(Beginning of Given entries)
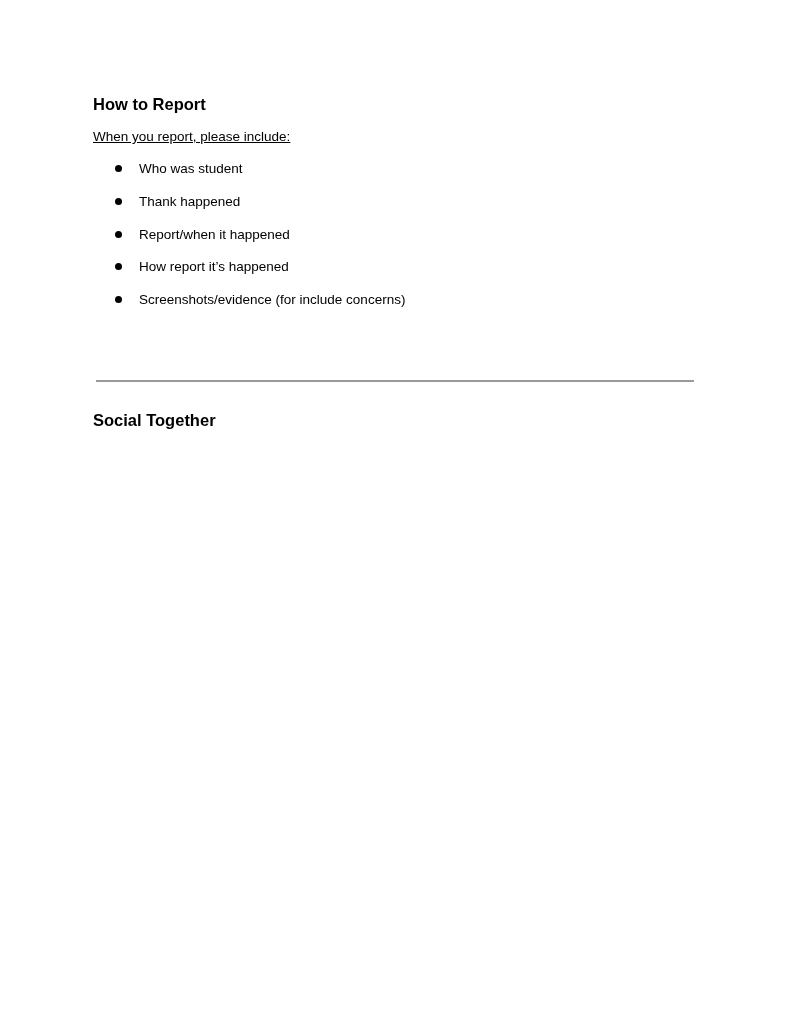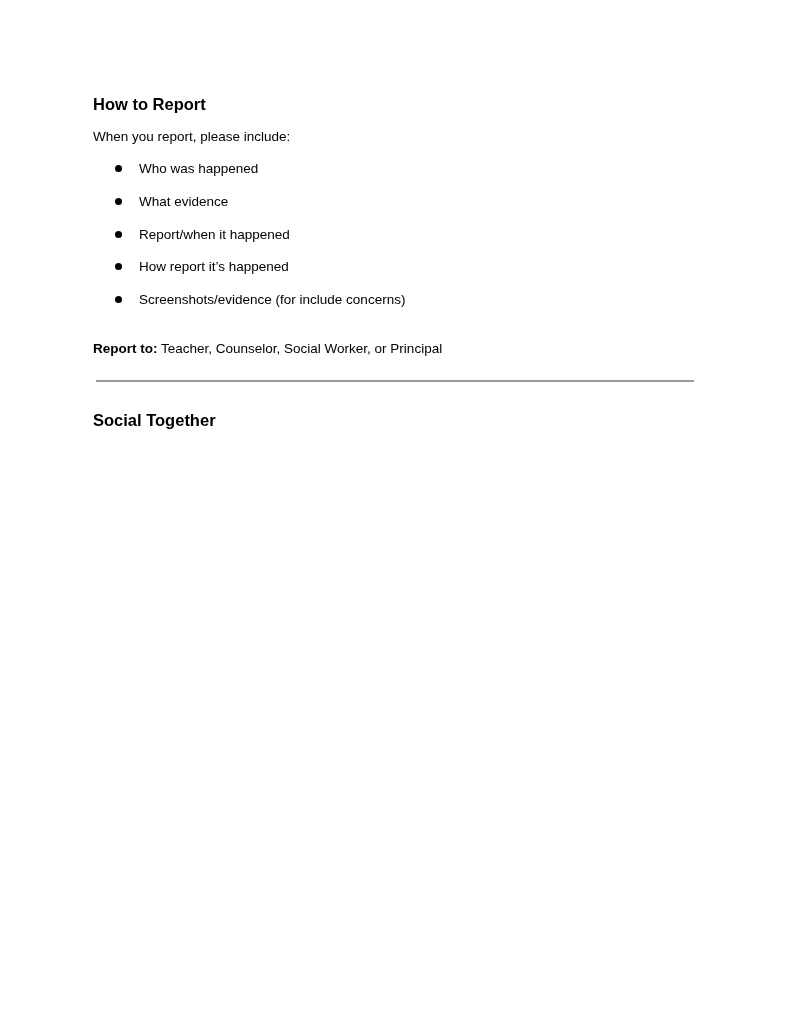--- a/index.html
+++ b/index.html
@@ -37,6 +37,7 @@
     line-height: 17px;
     margin: 0;
     white-space: nowrap;
+    text-decoration: underline;
   }
   .bullet-list {
     position: absolute;

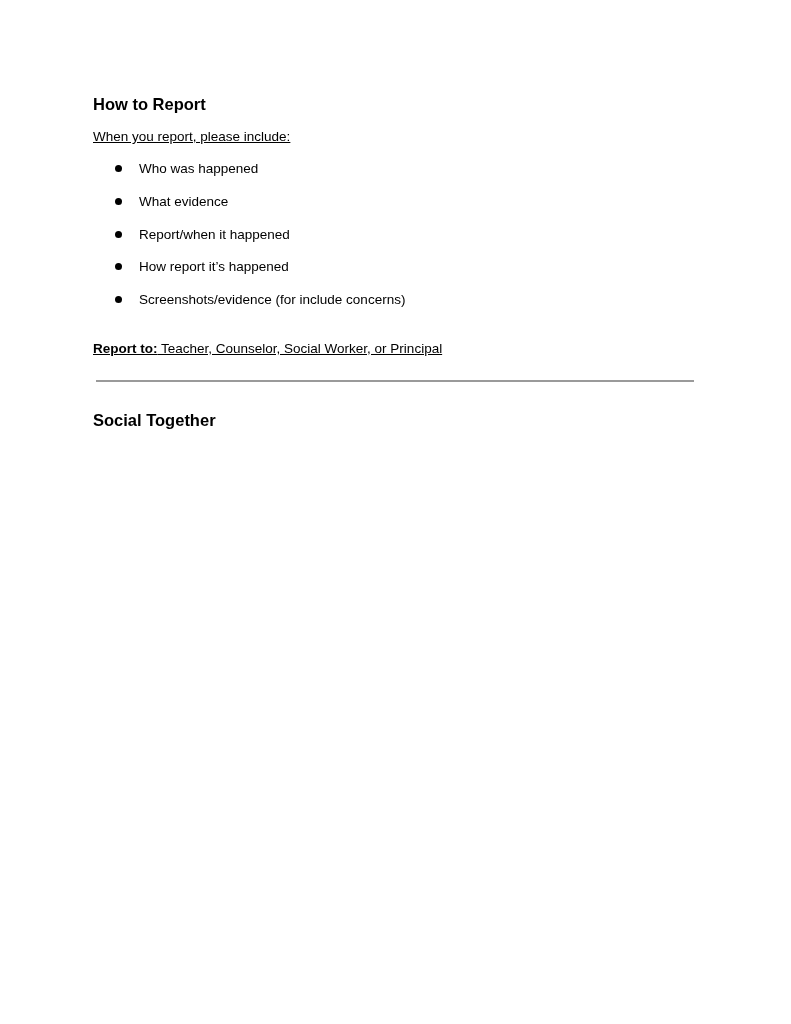--- a/index.html
+++ b/index.html
@@ -92,7 +92,7 @@
   <ul class="bullet-list">
     <li class="bullet-item" style="top:160px;">
       <span class="bullet-dot"></span>
-      <span class="bullet-text">Who was happened</span>
+      <span class="bullet-text">Who was student</span>
     </li>
     <li class="bullet-item" style="top:193px;">
       <span class="bullet-dot"></span>

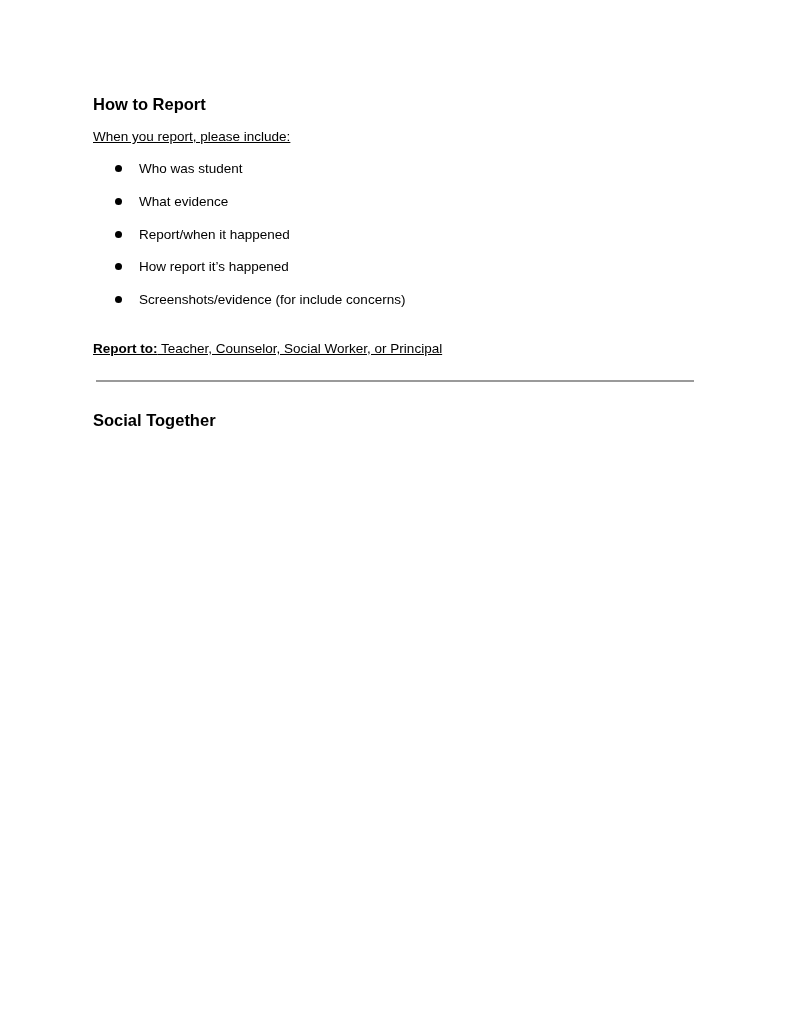--- a/index.html
+++ b/index.html
@@ -96,7 +96,7 @@
     </li>
     <li class="bullet-item" style="top:193px;">
       <span class="bullet-dot"></span>
-      <span class="bullet-text">What evidence</span>
+      <span class="bullet-text">Thank happened</span>
     </li>
     <li class="bullet-item" style="top:226px;">
       <span class="bullet-dot"></span>

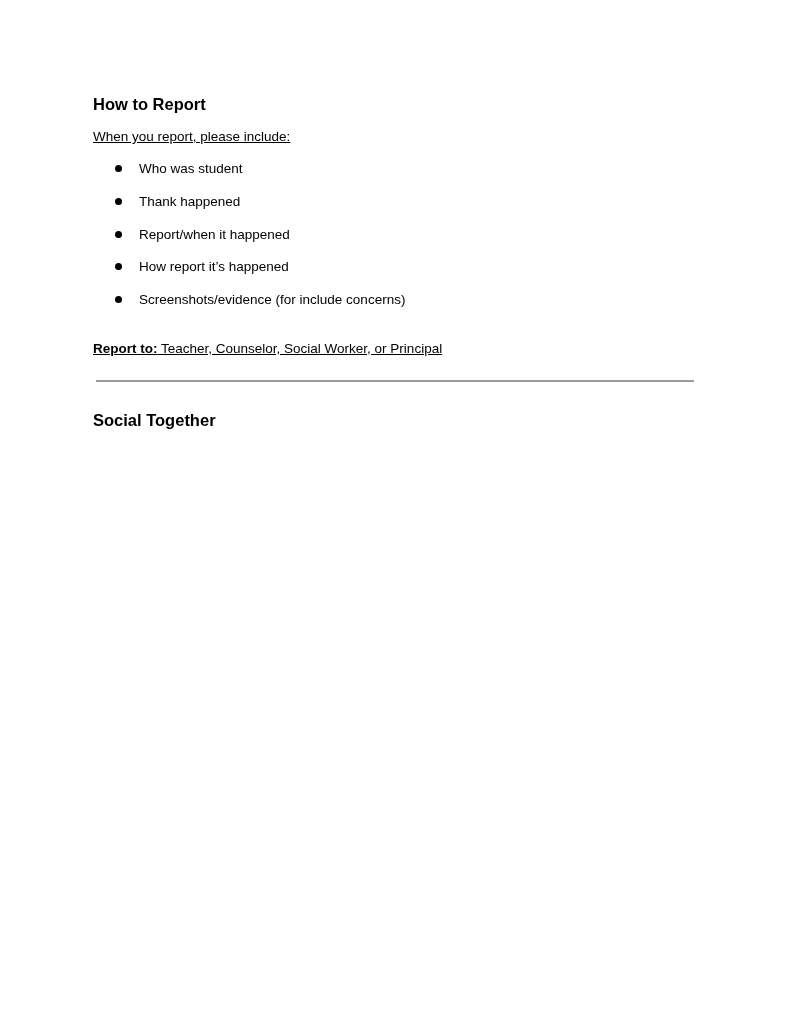--- a/index.html
+++ b/index.html
@@ -112,7 +112,6 @@
     </li>
   </ul>
 
-  <p class="para" style="top:340px;"><span class="bold-label">Report to:</span><span> Teacher, Counselor, Social Worker, or Principal</span></p>
 
   <div class="divider"></div>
(End of Given entries)
> _The problem_:
Which lines of the records above contain the word "item"? Report each one.

> _Exercise output_:
     <li class="bullet-item" style="top:160px;">
     <li class="bullet-item" style="top:193px;">
     <li class="bullet-item" style="top:193px;">
     <li class="bullet-item" style="top:226px;">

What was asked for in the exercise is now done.